→ **Structured diff data**
=== Begin Enclosure ===

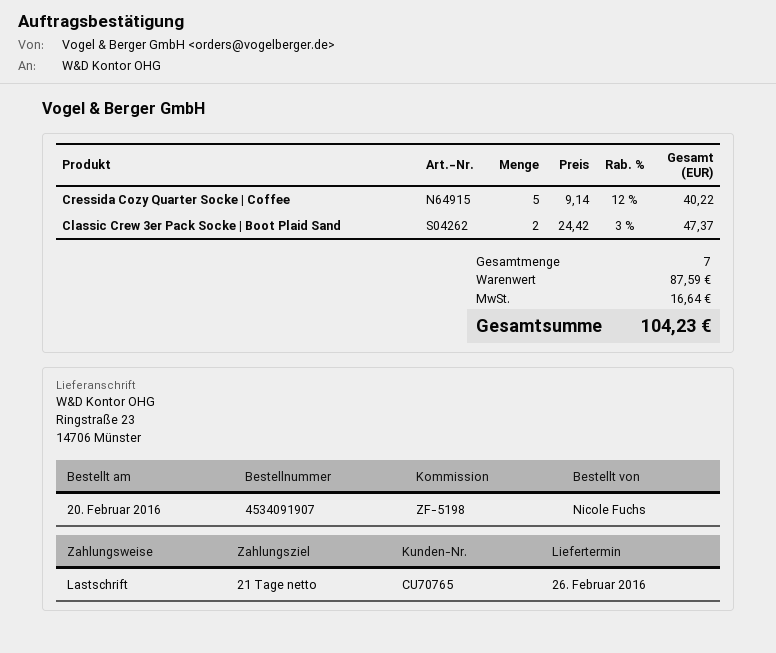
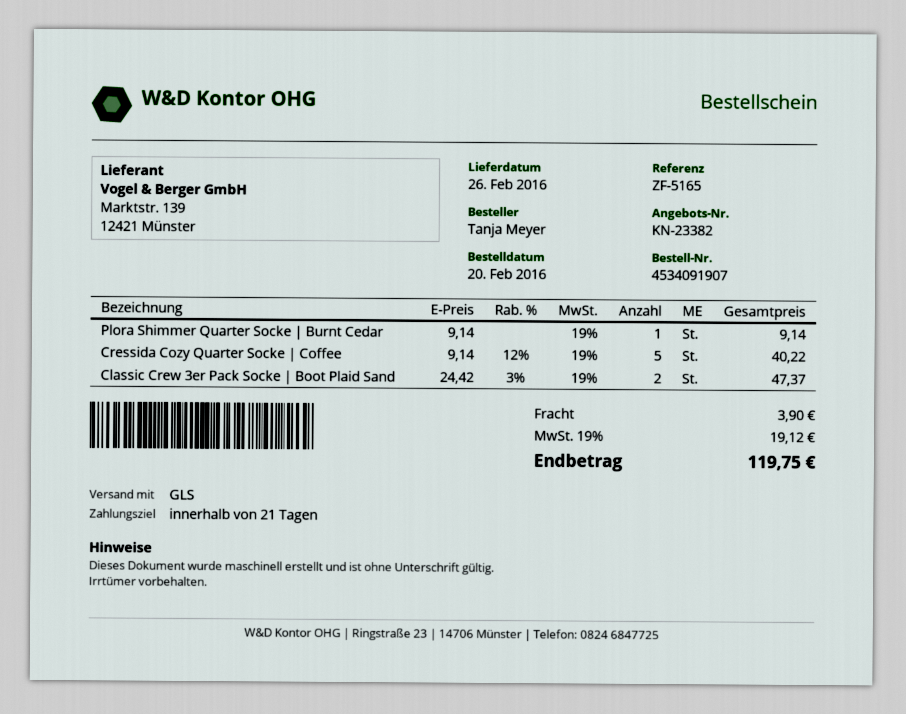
reference: ZF-5198 -> ZF-5165
ordered by: Nicole Fuchs -> Tanja Meyer
Plora Shimmer Quarter Socke | Burnt Cedar: none -> 1 x 9.14 = 9.14
shipping: none -> 3.90
tax: 16.64 -> 19.12
total: 104.23 -> 119.75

=== End Enclosure ===

Quote, without alteration, the final stretch of the entries: the line with "shipping: none -> 3.90" onward to the last line.

→ **ANSWER SECTION**
shipping: none -> 3.90
tax: 16.64 -> 19.12
total: 104.23 -> 119.75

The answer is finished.